Raaaca, bum. Otra vez vuelan astillas y se estremecen las cuadernas de roble, mientras toda la arboladura y la jarcia firme vibran como las cuerdas de un violín arañadas por un gato con mala leche. Desolado, Rocha comprueba que el palo mayor tiene un hermoso balazo por encima del zuncho de cabulero. Nada grave, de momento. No hay peligro de caída. Los obenques aguantan y todo parece en orden.
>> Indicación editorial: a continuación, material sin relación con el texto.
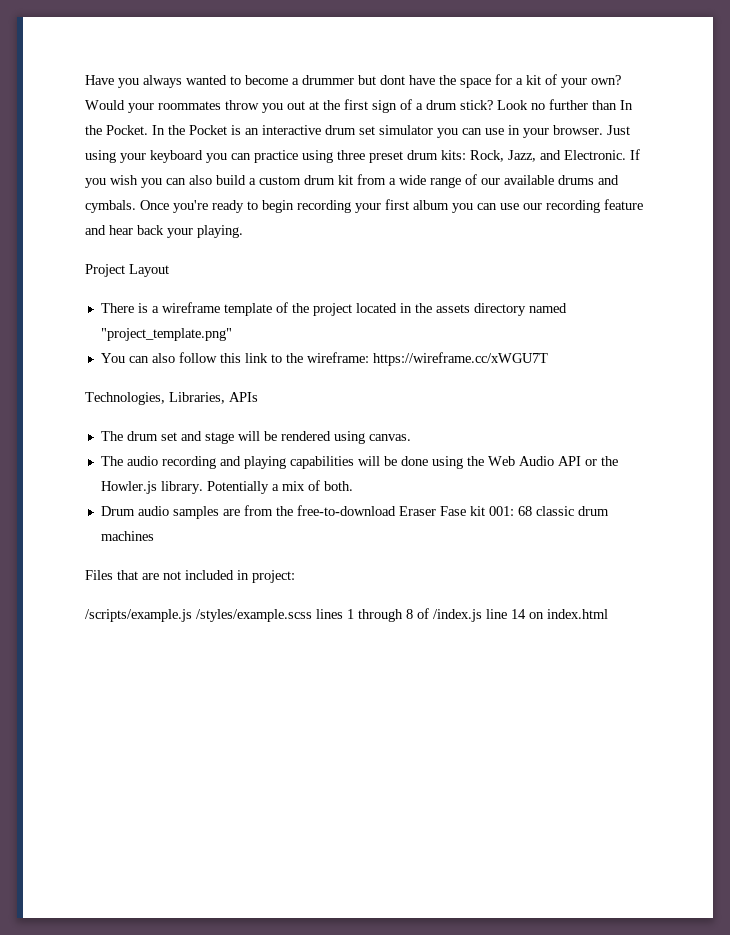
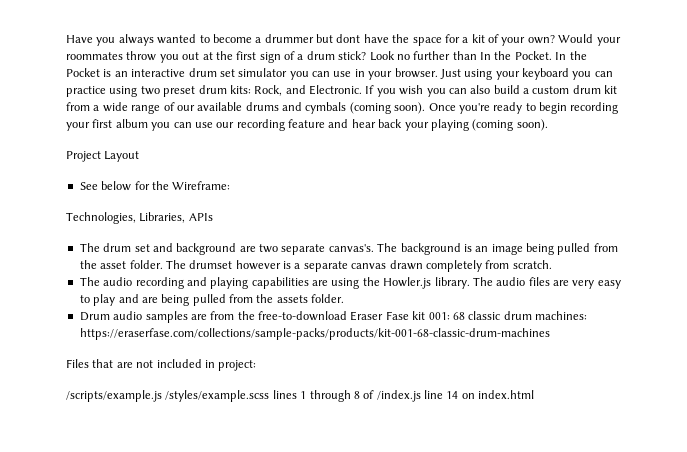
- Just using your keyboard you can practice using three preset drum kits: Rock, Jazz, and Electronic.
+ Just using your keyboard you can practice using two preset drum kits: Rock, and Electronic.
- If you wish you can also build a custom drum kit from a wide range of our available drums and cymbals.
+ If you wish you can also build a custom drum kit from a wide range of our available drums and cymbals (coming soon).
- Once you're ready to begin recording your first album you can use our recording feature and hear back your playing.
+ Once you're ready to begin recording your first album you can use our recording feature and hear back your playing (coming soon).
- There is a wireframe template of the project located in the assets directory named "project_template.png"
- You can also follow this link to the wireframe: https://wireframe.cc/xWGU7T
+ See below for the Wireframe:
- The drum set and stage will be rendered using canvas.
+ The drum set and background are two separate canvas's. The background is an image being pulled from the asset folder. The drumset however is a separate canvas drawn completely from scratch.
- The audio recording and playing capabilities will be done using the Web Audio API or the Howler.js library. Potentially a mix of both.
+ The audio recording and playing capabilities are using the Howler.js library. The audio files are very easy to play and are being pulled from the assets folder.
- Drum audio samples are from the free-to-download Eraser Fase kit 001: 68 classic drum machines
+ Drum audio samples are from the free-to-download Eraser Fase kit 001: 68 classic drum machines: https://eraserfase.com/collections/sample-packs/products/kit-001-68-classic-drum-machines

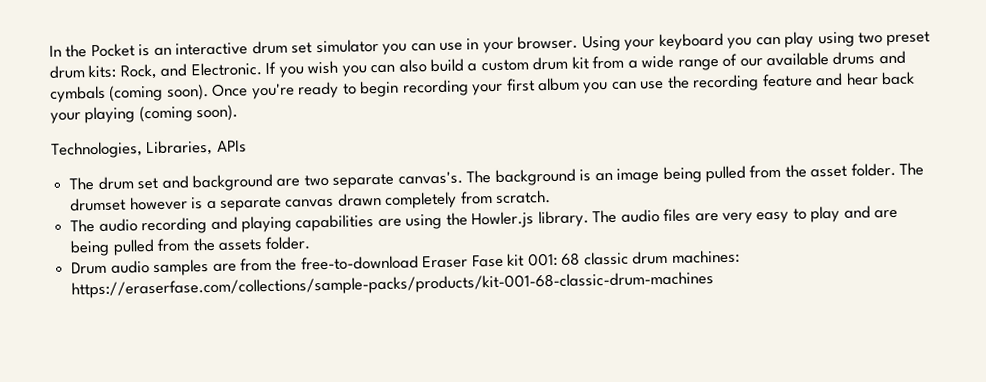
- Have you always wanted to become a drummer but dont have the space for a kit of your own? Would your roommates throw you out at the first sign of a drum stick? Look no further than In the Pocket.
- Just using your keyboard you can practice using two preset drum kits: Rock, and Electronic.
+ Using your keyboard you can play using two preset drum kits: Rock, and Electronic.
- Once you're ready to begin recording your first album you can use our recording feature and hear back your playing (coming soon).
+ Once you're ready to begin recording your first album you can use the recording feature and hear back your playing (coming soon).
- Project Layout
- See below for the Wireframe:
- Files that are not included in project:
- /scripts/example.js /styles/example.scss lines 1 through 8 of /index.js line 14 on index.html

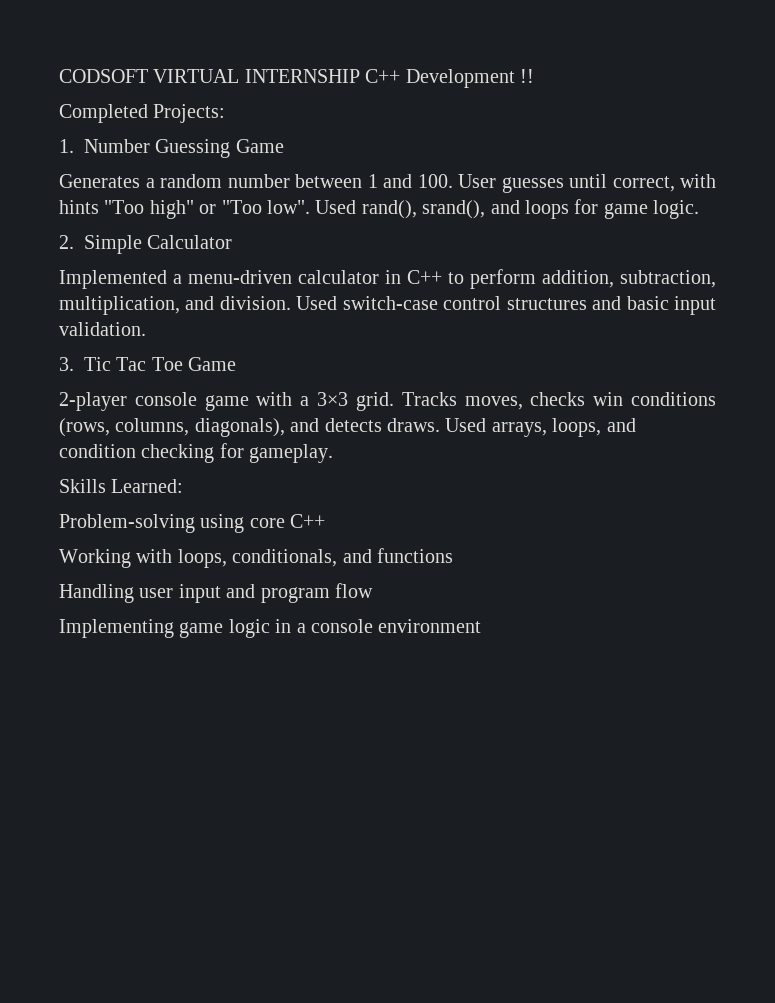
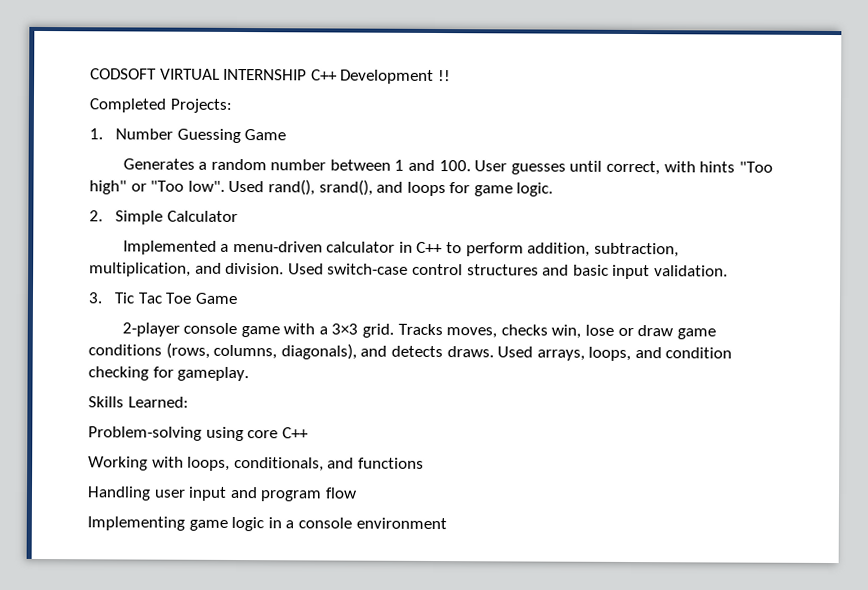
- Tracks moves, checks win conditions (rows, columns, diagonals), and detects draws.
+ Tracks moves, checks win, lose or draw game conditions (rows, columns, diagonals), and detects draws.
Pero así se empieza.

–¡El
Nepiuno
ha perdido el palo de mesana! – exclama alguien.

Al diablo el
Neptuno
, se dice Rocha. Toda su atención está concentrada en el castigo que sufre su buque, en la dirección hacia la que apunta el bauprés y en el navío inglés que fuerza vela (su capitán se ha dado cuenta de la intención de Rocha) para cerrar el hueco y cortarle el paso. Por suerte el inglés ha perdido la verga de mayor con su vela, y eso lo frena un poco. El
Antilla
y él están casi a tiro de pistola, convergentes ambas proas, hasta el punto de que es posible distinguir bien a los tripulantes del buque enemigo, los oficiales en el alcázar, los marineros afanándose alrededor de los cañones de la cubierta superior y las carroñadas de la toldilla, las guerreras rojas con correajes blancos de los infantes de marina, los tiradores que disparan desde las cofas. Un ruido sobre la cabeza de Rocha. Otro hombre cae de lo alto, sin un grito (quizá ya venga muerto), y queda enganchado en la red extendida sobre el alcázar, un brazo colgando y la sangre goteando a lo largo de ese brazo sobre la arena húmeda que cubre la cubierta. El comandante, que está justo debajo, se hace a un lado para no mancharse el uniforme. A su espalda y arriba, en la toldilla, oye gritar órdenes al teniente Galera y luego a sus granaderos soltando descargas cerradas de mosquetería contra el buque enemigo. Crac, crac. Buen chico, Galera. Cumplidor como los buenos, pese a esa mano derecha helada como la muerte. Crac. Crac. Crac. Rocha mira hacia arriba, estudia un momento la cara del marinero muerto, suspendido a cinco pies sobre su cabeza. No lo reconoce, aunque le atribuye aspecto de gaviero veterano: los pies descalzos, la piel morena (ni siquiera tiene aún la extrema palidez de la muerte), un tatuaje indescifrable, azulado, en el brazo colgante por el que sigue goteando la sangre. Mantiene los ojos entreabiertos velados y fijos, como si meditase, absorto. Al apartar la vista del cadáver, Rocha encuentra la mirada espantada del guardiamarina Juanito Vidal, que pese a todo sigue asomando la cabeza por la escala del combés. Trece años. Dios mío. La edad de su hijo mayor.